Пыльный лес и мысль не уходить в глубь его, а идти лишь чуть поодаль от дороги, ряды светофоров, ноги, которые уже не чувствуешь. Люди, попадающиеся на пути, в глазах которых ты неутомимый путешественник или быть может жалкое зрелище. Мантия, засунутая в недра рюкзака. Вступив на не ровную, явно нехоженую часть леса, тут же распорола штанину, ветка вонзилась и в икроножную мышцу, я тут же вспомнила про попадание ноги в медвежий капкан и мне стало смешно, морщась от боли, вытащила палку, вонзившуюся в ногу. Из раны тут же выступила кровь, а края покрыл синяк.
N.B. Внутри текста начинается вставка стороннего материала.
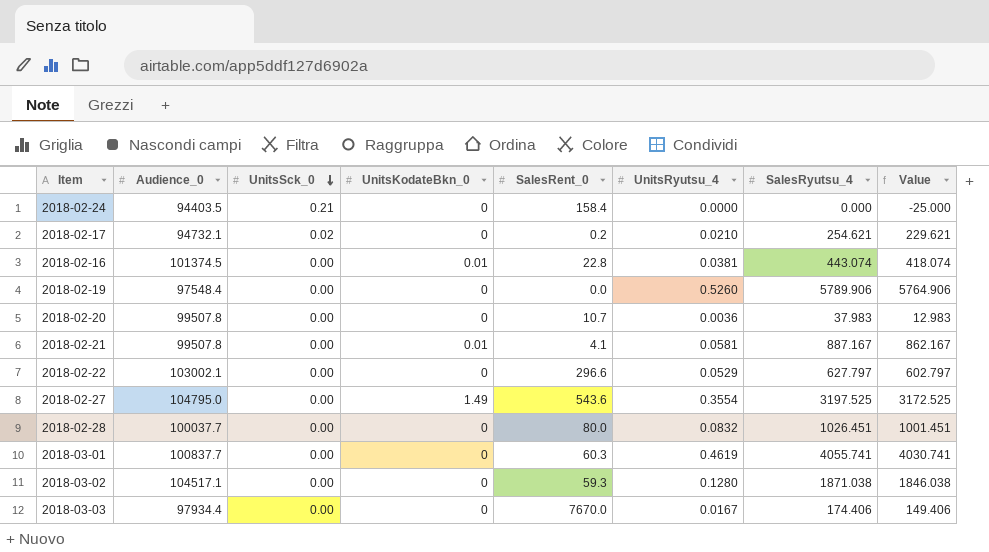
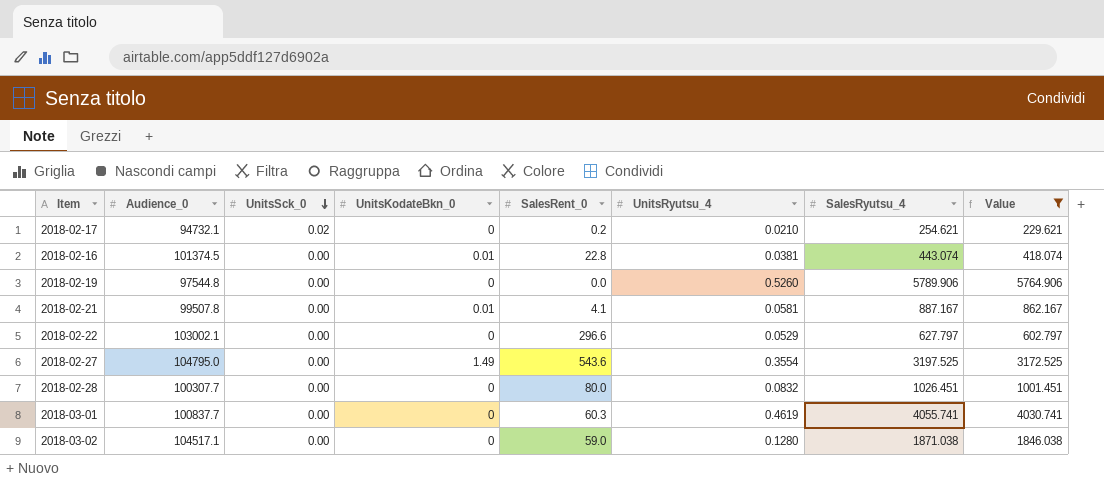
filter: none -> Value >= 229.621
2018-02-19 | Audience_0: 97548.4 -> 97544.8
2018-02-28 | Audience_0: 100037.7 -> 100307.7
2018-03-02 | SalesRent_0: 59.3 -> 59.0

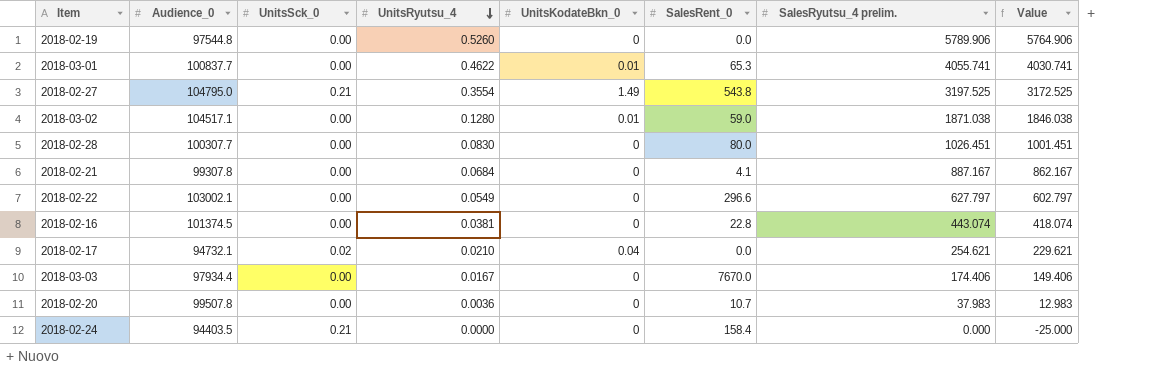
filter: Value >= 229.621 -> none
row order: UnitsSck_0 descending -> UnitsRyutsu_4 descending
column UnitsRyutsu_4 | position: 6 -> 4
column name: SalesRyutsu_4 -> SalesRyutsu_4 prelim.
2018-03-01 | UnitsRyutsu_4: 0.4619 -> 0.4622
2018-03-01 | UnitsKodateBkn_0: 0 -> 0.01
2018-03-01 | SalesRent_0: 60.3 -> 65.3
2018-02-27 | UnitsSck_0: 0.00 -> 0.21
2018-02-27 | SalesRent_0: 543.6 -> 543.8
2018-03-02 | UnitsKodateBkn_0: 0 -> 0.01
2018-02-28 | UnitsRyutsu_4: 0.0832 -> 0.0830
2018-02-21 | Audience_0: 99507.8 -> 99307.8
2018-02-21 | UnitsRyutsu_4: 0.0581 -> 0.0684
2018-02-21 | UnitsKodateBkn_0: 0.01 -> 0
2018-02-22 | UnitsRyutsu_4: 0.0529 -> 0.0549
2018-02-16 | UnitsKodateBkn_0: 0.01 -> 0
2018-02-17 | UnitsKodateBkn_0: 0 -> 0.04
2018-02-17 | SalesRent_0: 0.2 -> 0.0

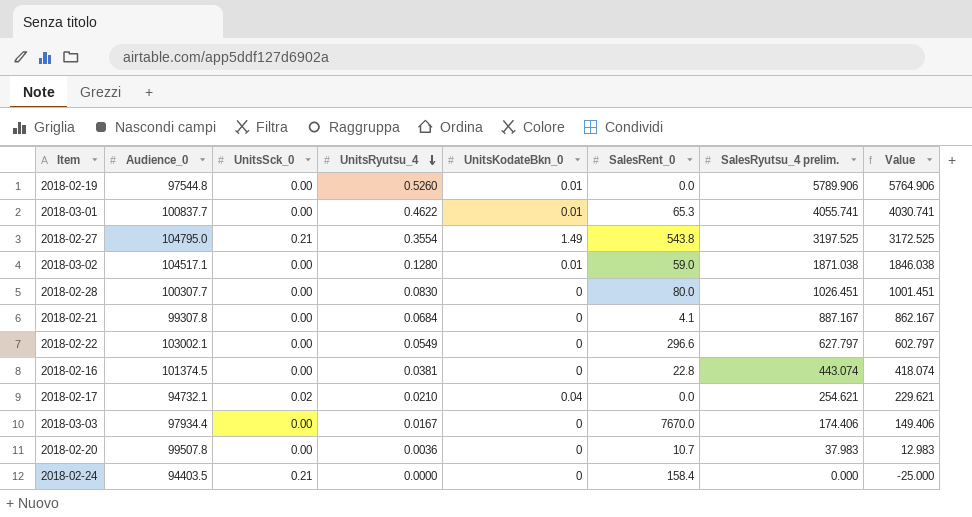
2018-02-19 | UnitsKodateBkn_0: 0 -> 0.01

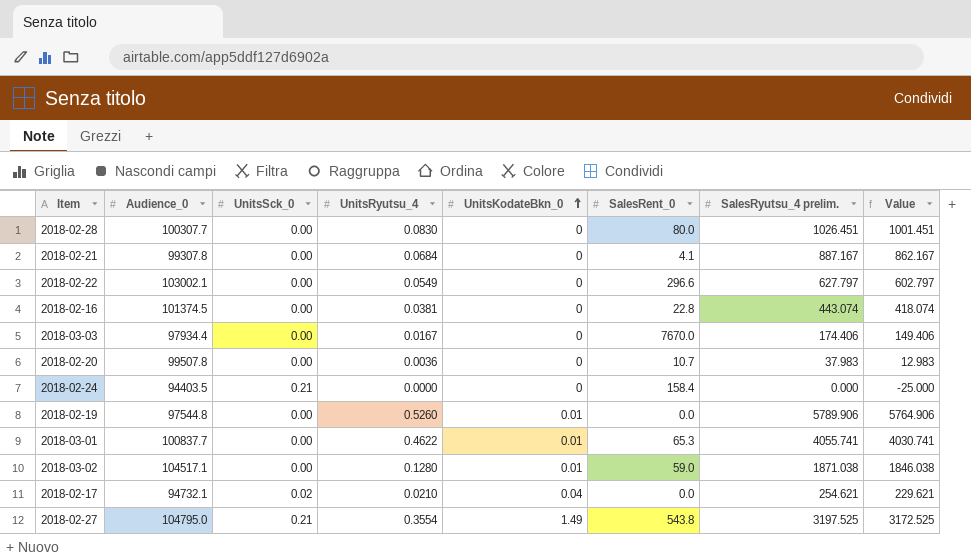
row order: UnitsRyutsu_4 descending -> UnitsKodateBkn_0 ascending

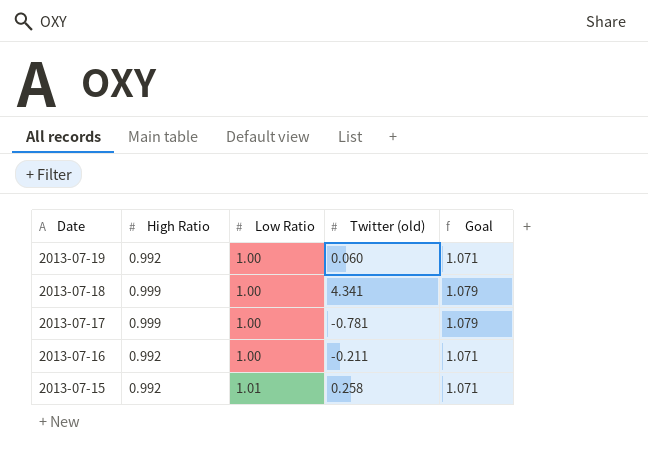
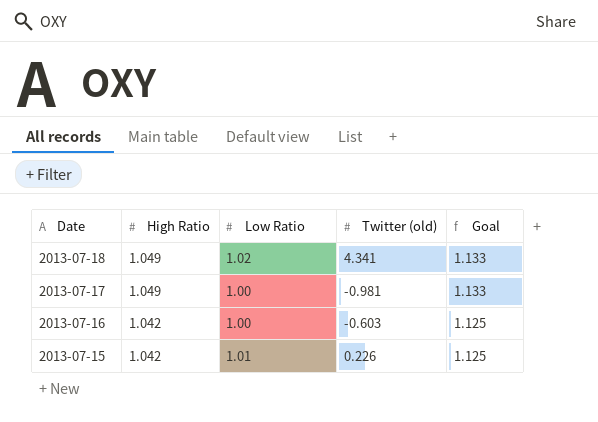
row 2013-07-19: 0.992 | 1.00 | 0.060 | 1.071 -> none
2013-07-18 | High Ratio: 0.999 -> 1.049
2013-07-18 | Low Ratio: 1.00 -> 1.02
2013-07-18 | Goal: 1.079 -> 1.133
2013-07-17 | High Ratio: 0.999 -> 1.049
2013-07-17 | Twitter (old): -0.781 -> -0.981
2013-07-17 | Goal: 1.079 -> 1.133
2013-07-16 | High Ratio: 0.992 -> 1.042
2013-07-16 | Twitter (old): -0.211 -> -0.603
2013-07-16 | Goal: 1.071 -> 1.125
2013-07-15 | High Ratio: 0.992 -> 1.042
2013-07-15 | Twitter (old): 0.258 -> 0.226
2013-07-15 | Goal: 1.071 -> 1.125

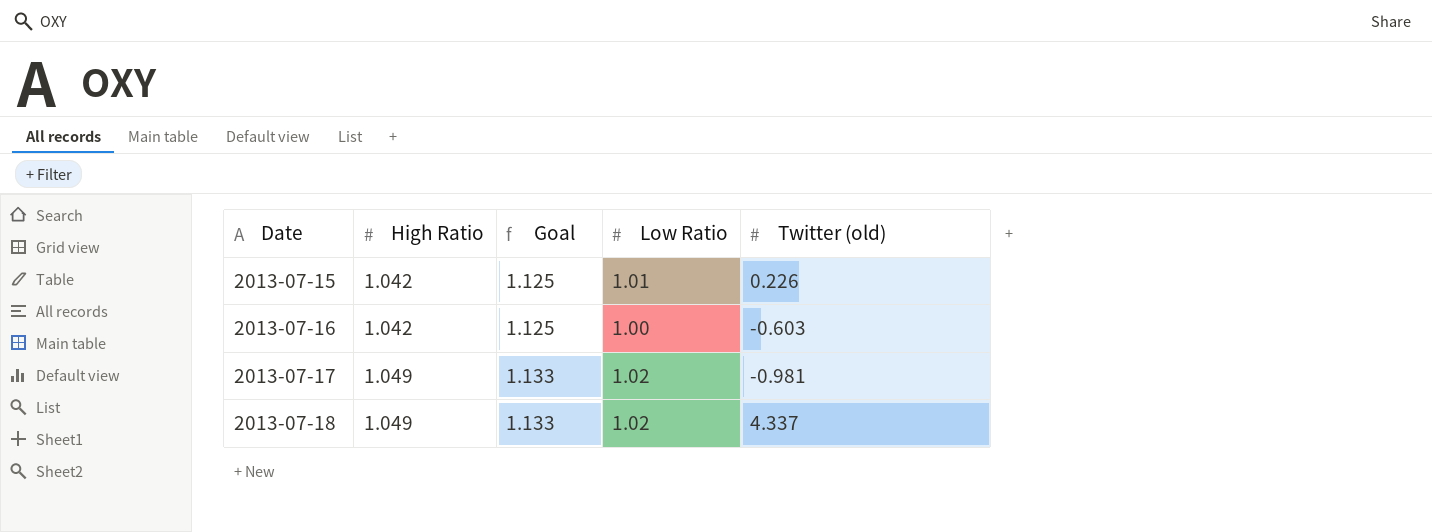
row order: Date descending -> Date ascending
column Goal | position: 5 -> 3
2013-07-17 | Low Ratio: 1.00 -> 1.02
2013-07-18 | Twitter (old): 4.341 -> 4.337

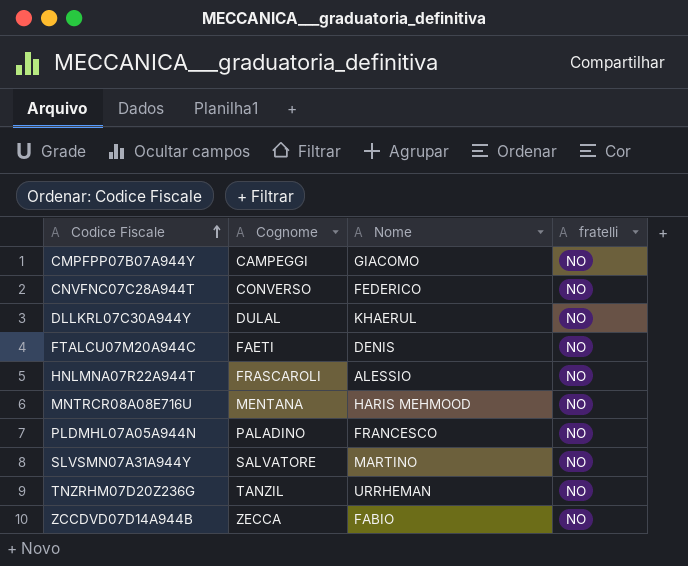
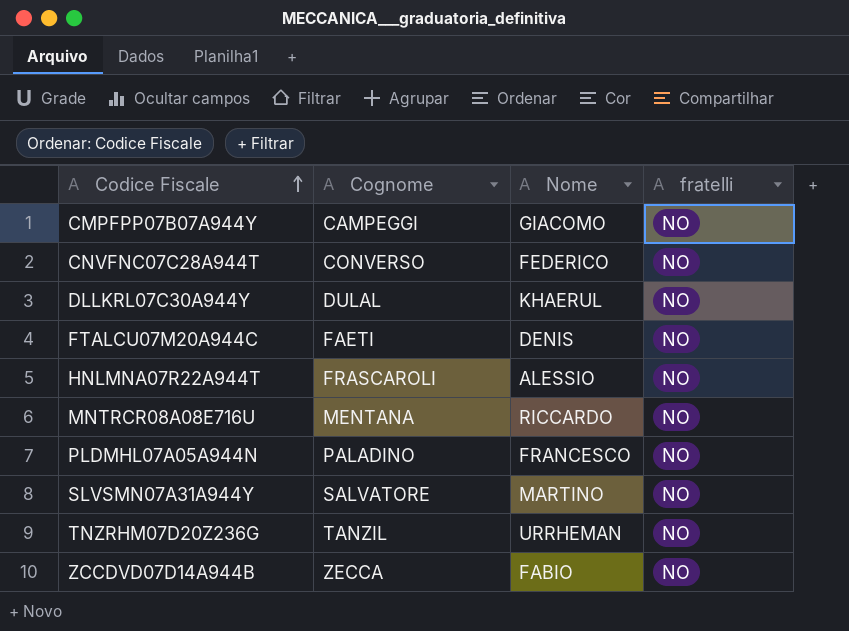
MNTRCR08A08E716U | Nome: HARIS MEHMOOD -> RICCARDO

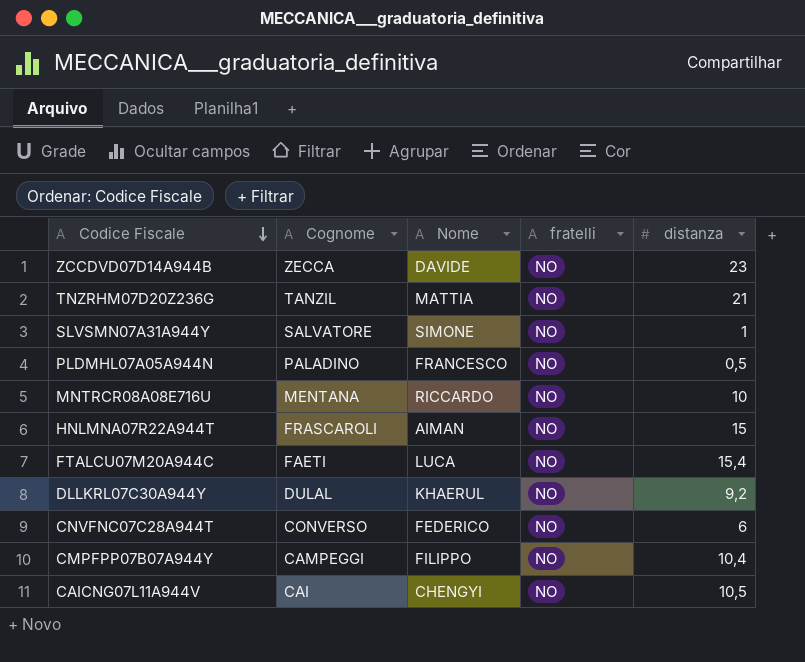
row order: Codice Fiscale ascending -> Codice Fiscale descending
column distanza | position: none -> 5
ZCCDVD07D14A944B | Nome: FABIO -> DAVIDE
TNZRHM07D20Z236G | Nome: URRHEMAN -> MATTIA
SLVSMN07A31A944Y | Nome: MARTINO -> SIMONE
HNLMNA07R22A944T | Nome: ALESSIO -> AIMAN
FTALCU07M20A944C | Nome: DENIS -> LUCA
CMPFPP07B07A944Y | Nome: GIACOMO -> FILIPPO
row CAICNG07L11A944V: none -> CAI | CHENGYI | NO | 10,5

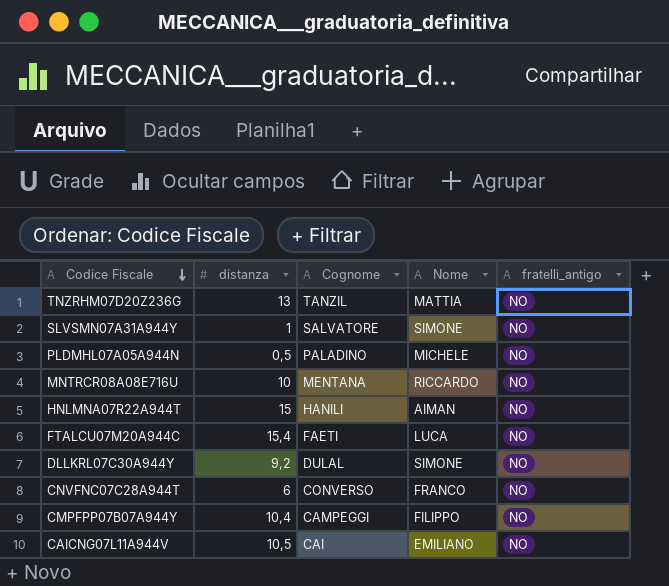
column distanza | position: 5 -> 2
column name: fratelli -> fratelli_antigo
row ZCCDVD07D14A944B: ZECCA | DAVIDE | NO | 23 -> none
TNZRHM07D20Z236G | distanza: 21 -> 13
PLDMHL07A05A944N | Nome: FRANCESCO -> MICHELE
HNLMNA07R22A944T | Cognome: FRASCAROLI -> HANILI
DLLKRL07C30A944Y | Nome: KHAERUL -> SIMONE
CNVFNC07C28A944T | Nome: FEDERICO -> FRANCO
CAICNG07L11A944V | Nome: CHENGYI -> EMILIANO

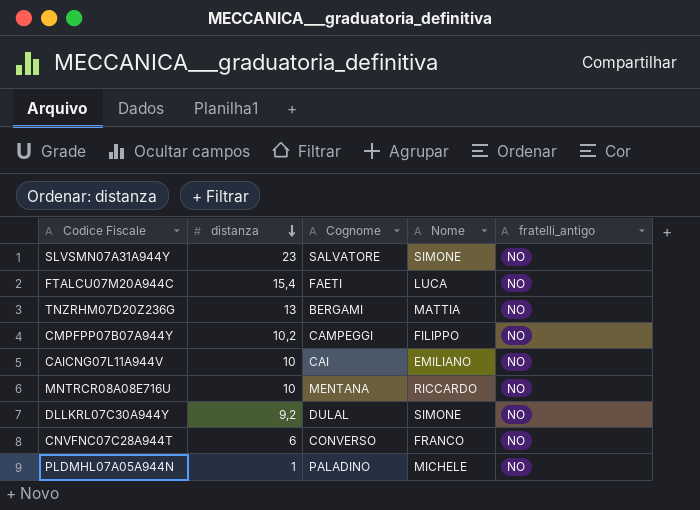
row order: Codice Fiscale descending -> distanza descending
row HNLMNA07R22A944T: 15 | HANILI | AIMAN | NO -> none
SLVSMN07A31A944Y | distanza: 1 -> 23
TNZRHM07D20Z236G | Cognome: TANZIL -> BERGAMI
CMPFPP07B07A944Y | distanza: 10,4 -> 10,2
CAICNG07L11A944V | distanza: 10,5 -> 10
PLDMHL07A05A944N | distanza: 0,5 -> 1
В голове лишь звучало одно-добраться до дома. Дальше шёл частный сектор, снова перекрёсток, неудобный рюкзак и больная нога донимали меня. Спустя четыре часа я была в своём районе.
Подвернувшаяся работка вызвала во мне прилив энтузиазма, и я рискнула после новогоднего празднества отправиться в гости. Мелкий городишко и симпатяга студент-переводчик. Обговорив дату, я обзавелась билетом и собралась ехать. Для меня это всё было в новинку. Никогда вот так вот не срывалась. Морозы меня не беспокоили, да и пятичасовая тряска в междугороднем автобусе тем более. Меня встретил длинноногий блондин.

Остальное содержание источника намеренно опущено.